A federal judge sentenced former Orthofix sales vice president Thomas P. Guerrieri to eight months in prison. Guerrieri must also pay a fine of $20,000 and forfeit $30,000. The sentencing stems from his April 2012 guilty plea for paying kickbacks to surgeons. Three weeks earlier, another Orthofix executive, Derrick R.D. Field, was sentenced  to five months of home confinement for healthcare fraud. Field was also ordered to pay a fine of $4000 and forfeit $40,000 for defrauding Medicare by falsifying patient medical records.

Jim Dickinson

April 5, 2013

2 Min Read
Orthofix VP Jailed for Paying Kickbacks

Last year, Orthofix agreed to pay the U.S. government $34 million to settle False Claims Act charges relating to its devices’ marketing. The company has also agreed to plead guilty to a felony federal audit obstruction charge and pay a $7.8 million criminal fine, according to a DOJ release.

According to the government, Guerrieri admitted that he paid kickbacks to two separate healthcare professionals, which is in violation of the Medicare Anti-Kickback Law. He did this in two separate transactions to induce bone growth stimulator orders from two of Orthofix’s highest-prescribing physicians. 

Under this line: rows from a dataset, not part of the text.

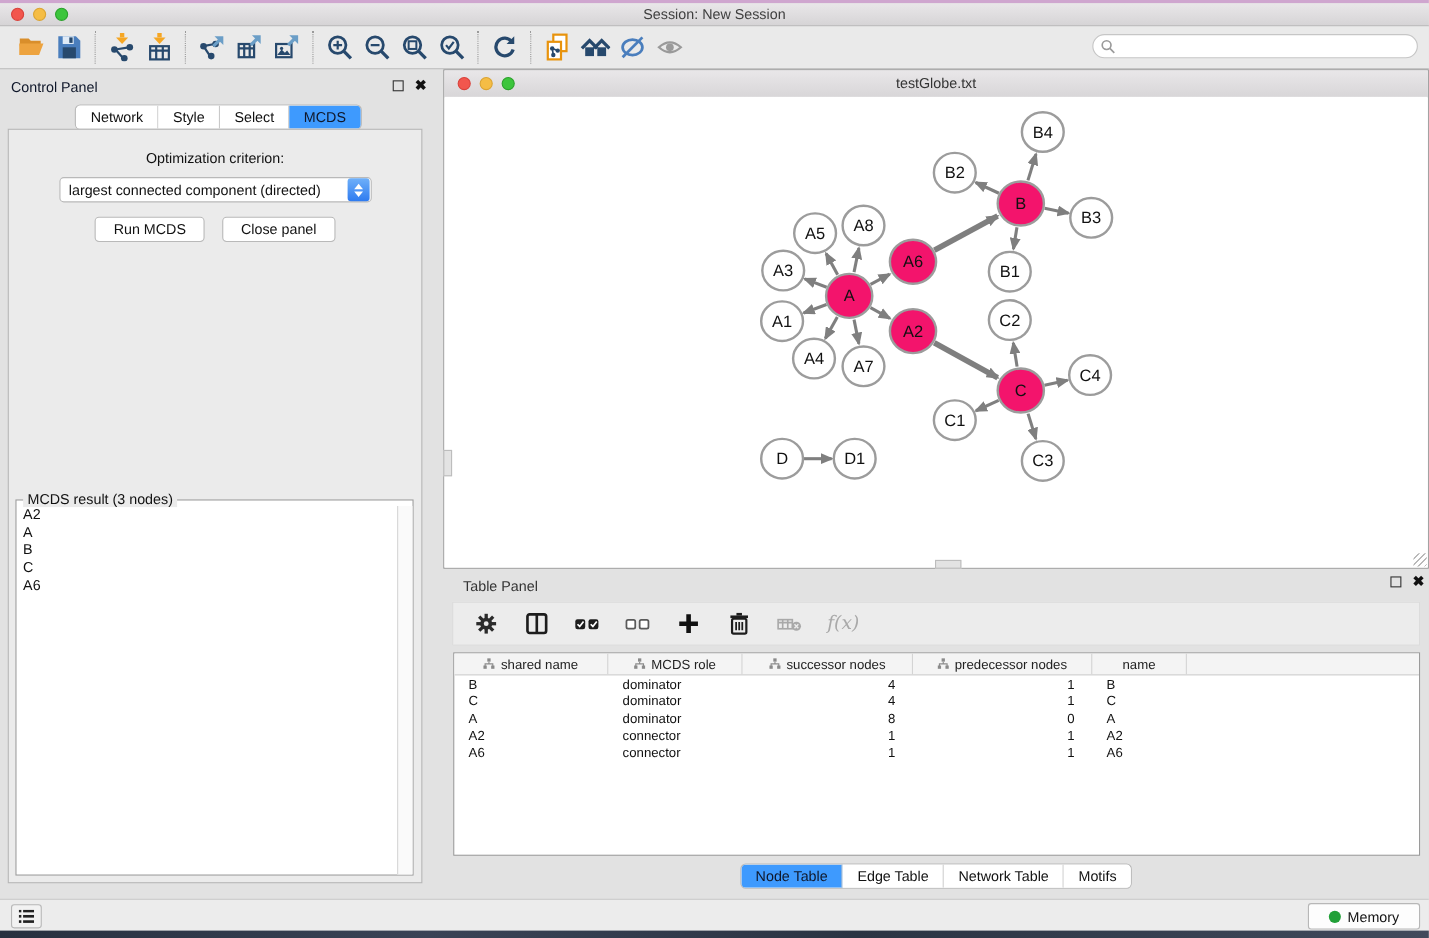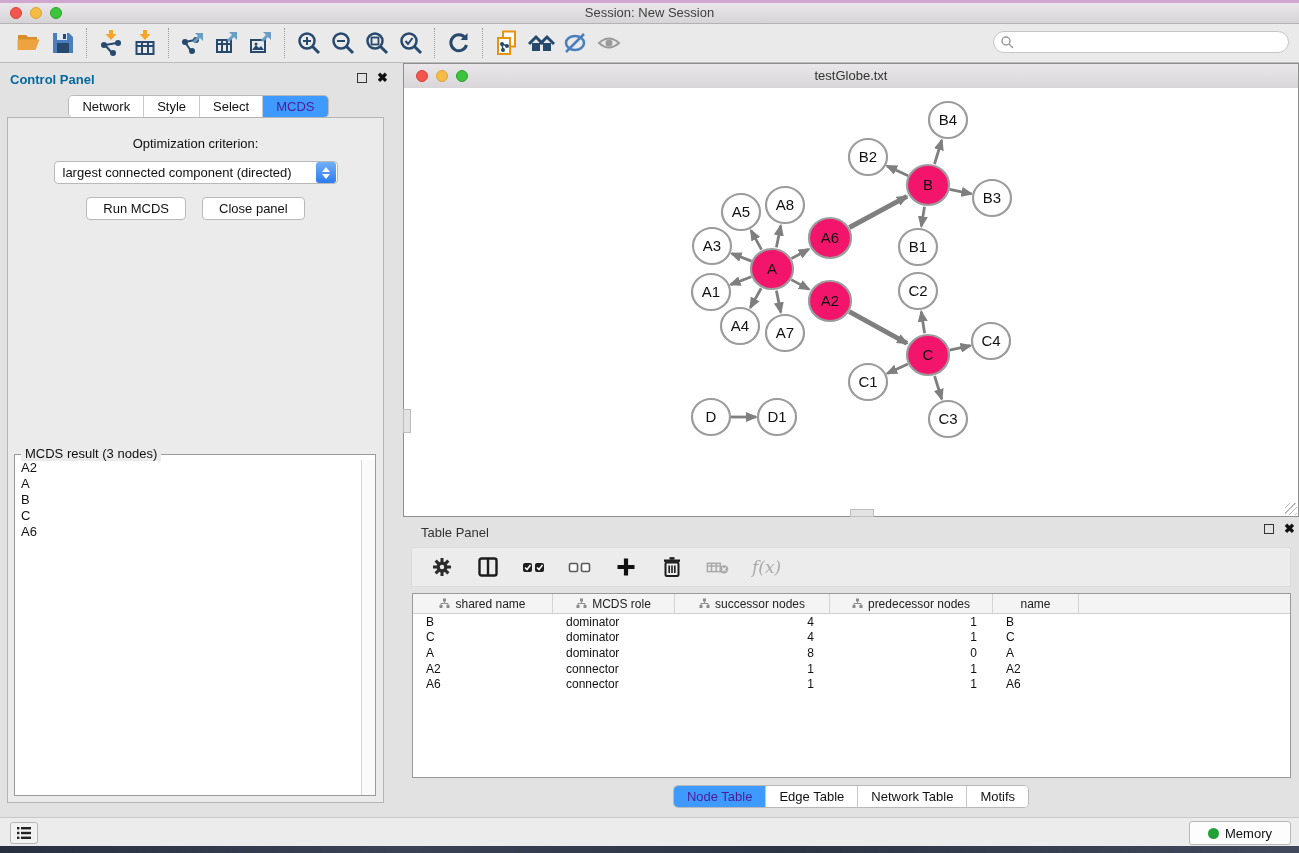"Control Panel" .cp-header .cp-title { color: #0369a1 -> #0f172a; font-weight: bold -> none }
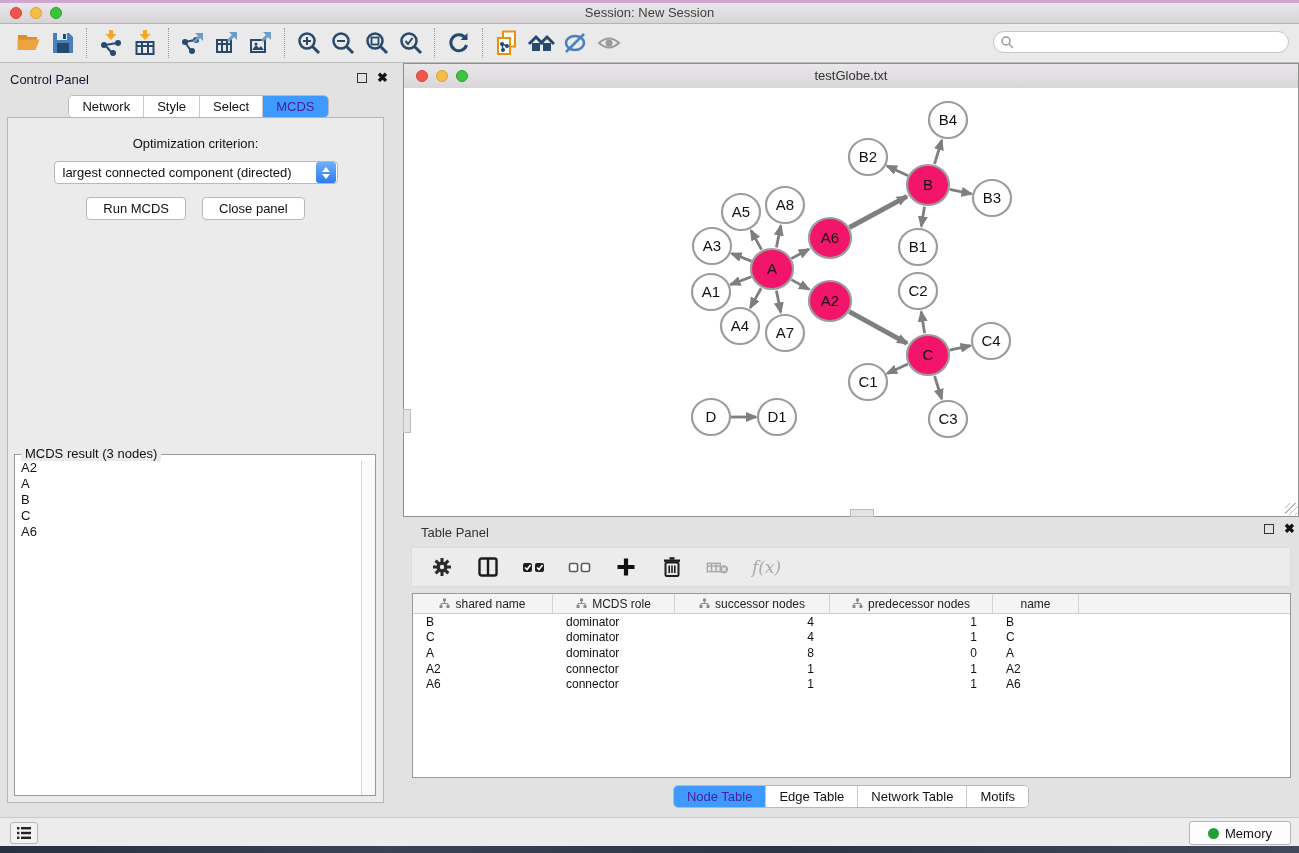"MCDS" .tabgroup .tab.active { color: #4c1d95 -> #0f172a }
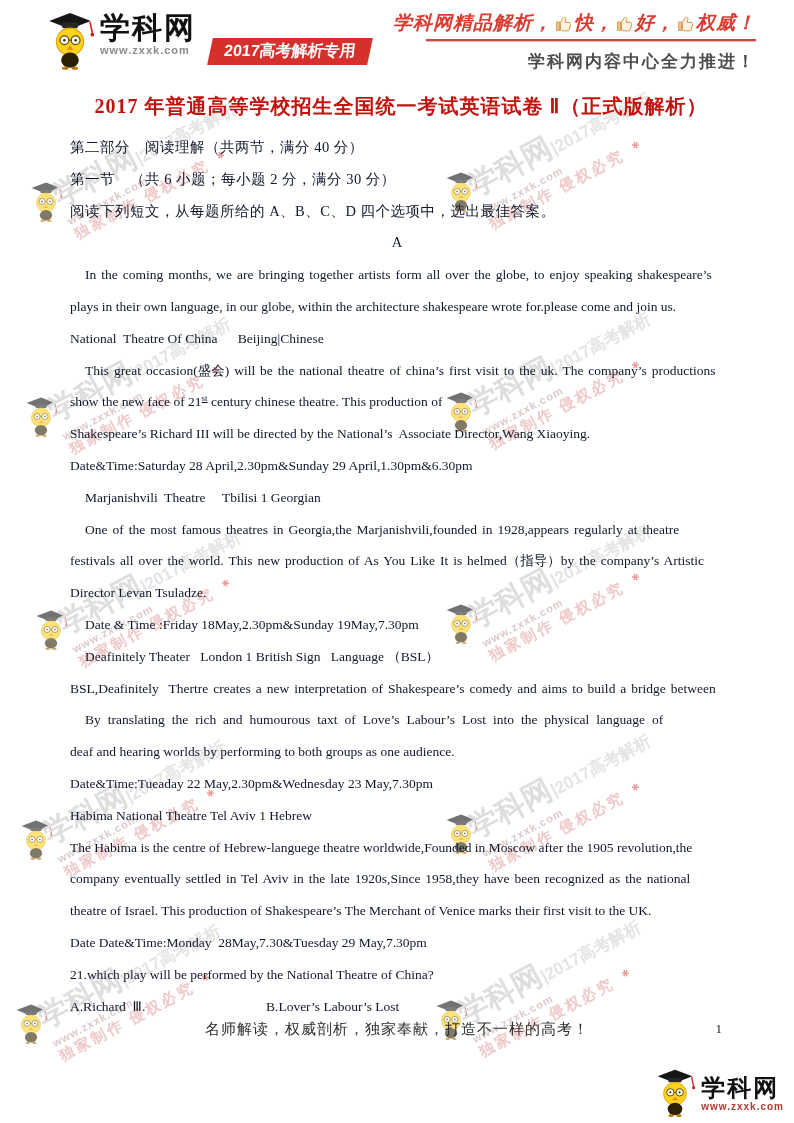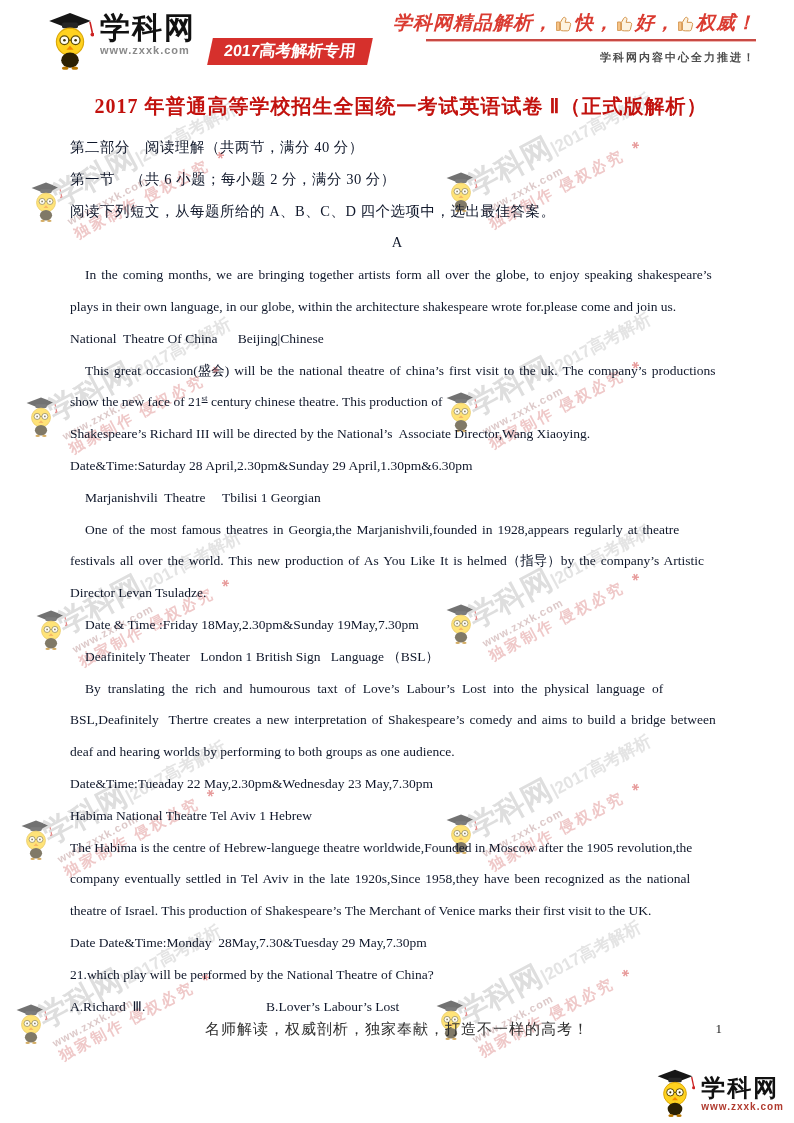"学科网内容中心全力推进！" .subslogan { font-size: 11px -> 17px }
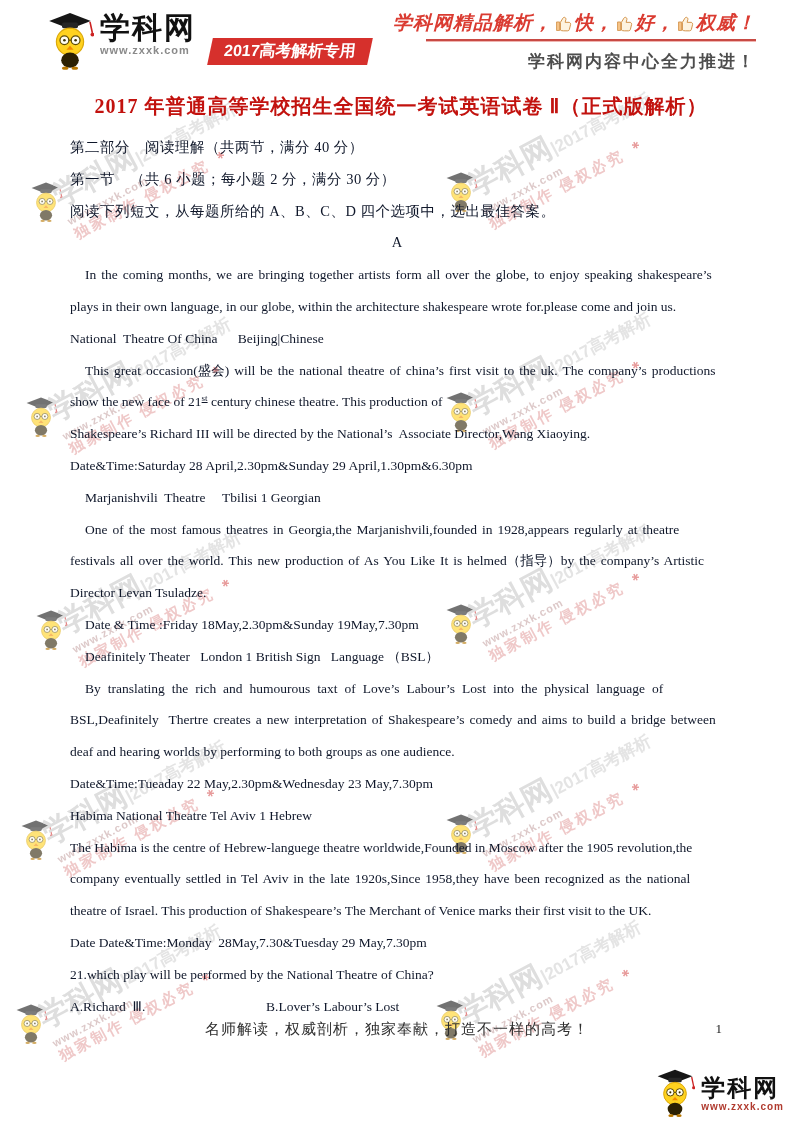"By translating the rich and" div.line { order: before "BSL,Deafinitely Thertre creates a new" -> after "BSL,Deafinitely Thertre creates a new" }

“First, Guerrieri facilitated a bogus ‘consulting’ agreement with a surgeon in New York,” the DOJ says. “The surgeon was paid tens of thousands of dollars but provided little or no consulting services in return. This surgeon failed to document his services in time sheets provided to the company, even though he was paid every month. During a meeting on 8/2007, the surgeon, Guerrieri, and another Orthofix employee hatched a scheme to create and backdate time sheets going back to 2006, making it appear as though the surgeon filled out these forms contemporaneously and performed legitimate consulting services. In addition, Guerrieri obtained a letter from the company’s general counsel indicating that the surgeon was compliant under his consulting agreement, which was not true.”

In addition, Guerrieri authorized kickbacks to pay a physician’s assistant in Rhode Island for each bone growth stimulator he ordered. For years, Orthofix paid the assistant $50–100 for each stimulator he ordered. Guerrieri, according to the government, also obstructed justice in connection with the investigation. In the midst of the investigation, Guerrieri instructed the sales force that if they were asked by investigators if they manipulated Medicare Certificates of Medical Necessity, they should lie and state that they had not done so. 

A whistleblower lawsuit alleged that Orthofix misstated the devices’ true cost, which “resulted in overpayments by federal programs; paid kickbacks to physicians and their staffs in the form of ‘fitter fees,’ referral fees, and other comparable fees, to induce the use of Orthofix products; caused the submission of falsified certificates of medical necessity; and failed to advise patients of their right to rent rather than purchase Orthofix products,” according to the DOJ. It notes that five Orthofix employees had previously pleaded guilty to criminal charges in connection with this matter.

As part of the settlement, Orthofix also agreed to a corporate integrity agreement with the HHS Office of Inspector General.